Os anos passam… – Aliciante

Os anos passam…

16 Julho 2018

… mas a vida pouco evolui. Temo-la mais facilitada, é certo, mas na verdade creio que com o passar dos anos a humanidade vai-se perdendo. Refiro-me à humanidade em cada um de nós. Olhamos para o lado unicamente para recolher algum fôlego depois de nos afundarmos no nosso próprio umbigo. É nesse momento que pensamos que, para respirar, e descansar de nós mesmos precisamos olhar para os outros e para aliviar a consciência há que ajudar. E é tão bom ajudar. É tão bonito ajudar. Darmos aos outros um pouco de nós é realmente maravilhoso e há quem faça coisas magníficas. Melhor ainda são aqueles que fazem só porque podem, não apenas para aliviar a consciência. Este desabafo surge no seguimento que alguns momentos reflexivos que tenho tido. Principalmente pelo que vou comprovando nas redes sociais. É aí que mais se nota o tanto que vamos perdendo. O sermos humanos é olharmos para o outro como igual. E somos verdadeiramente todos iguais. Do início ao fim da vida não há absolutamente nada que nos distinga, a não ser os atos e as memórias que podemos eventualmente cá deixar. No fundo, temos todos o mesmo fim. Podemos marcar a diferença no caminho que fazemos, na forma como olhamos para os outros, na forma como interagimos e na forma como temos ou não capacidade de ajudar quem precisa. Causa-me alguma revolta ver diariamente nas redes sociais a necessidade de publicitar a ajuda. O sermos altruístas e humildes, ou não, diz tanto daquilo que somos. Somos tão evoluídos e tão retrógrados ao mesmo tempo. Unimo-nos em prol do bem comum mas (quase) ninguém consegue fazer o bem sem a necessidade de publicar uma foto na net. A virtude interior não está ao alcance de todos, infelizmente. O termos a capacidade de fazer mais e melhor em prol dos outros sem necessidade de o mostrar é uma característica que só está ao alcance de alguns. Mas ainda bem que há quem tenha essa capacidade. Demonstra que ainda há alguma humanidade em alguns de nós.

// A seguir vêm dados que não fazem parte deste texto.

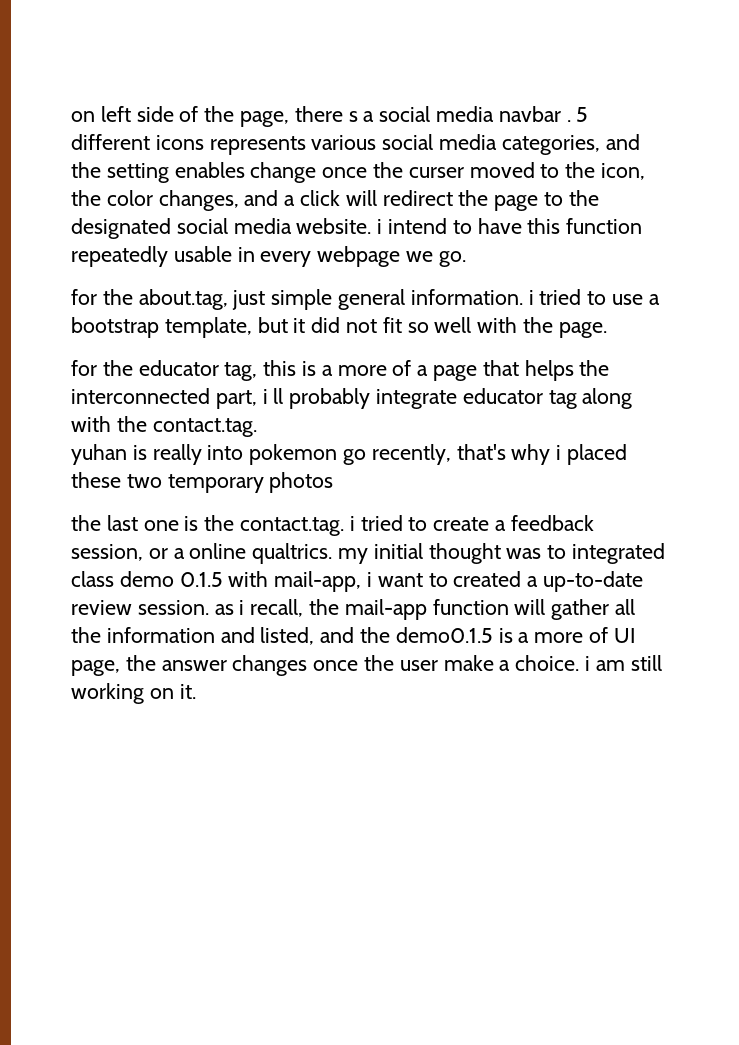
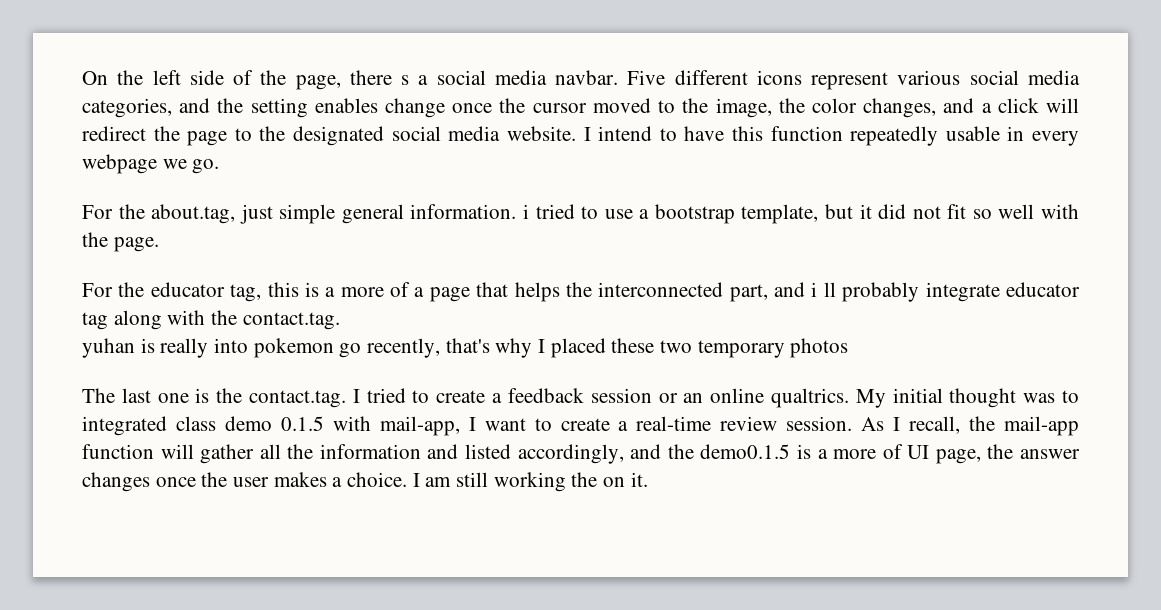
[71,111,95,122] on -> [82,70,144,85] On the
[498,106,589,122] navbar . 5 -> [555,70,666,85] navbar. Five
[209,136,306,155] represents -> [811,72,889,90] represent
[408,167,464,178] curser -> [532,103,587,113] cursor
[601,163,646,180] icon, -> [715,98,772,118] image,
[377,219,383,234] i -> [583,127,591,141] I
[71,289,97,305] for -> [82,205,113,219] For
[71,360,97,376] for -> [82,283,113,297] For
(257, 399) none -> [774,282,806,297] and
[556,445,562,460] i -> [538,339,546,353] I
[71,515,101,531] the -> [82,388,115,403] The
[349,516,355,531] i -> [352,389,360,403] I
[71,544,185,561] session, or a -> [590,388,704,403] session or an
[338,548,369,564] my -> [855,389,886,408] My
[367,572,373,587] i -> [468,417,476,431] I
[453,571,644,592] [71,600,245,615] created a up-to-date review session. as i -> [560,416,901,431] create a real-time review session. As I
[260,627,315,645] listed, -> [465,444,624,464] listed accordingly,
[443,655,494,671] make -> [273,472,327,487] makes
[585,656,591,671] i -> [412,473,420,487] I
(144, 693) none -> [571,472,598,487] the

E é tão fácil ter impacto positivo nos outros, sem a necessidade de demonstrar ou sem a expectativa de receber algo em troca. Tornar a vida dos outros melhor e mais fácil é um dom que está ao alcance de todos e é uma das coisas mais maravilhosas que existe, tal como a não necessidade de valorização ou agradecimento.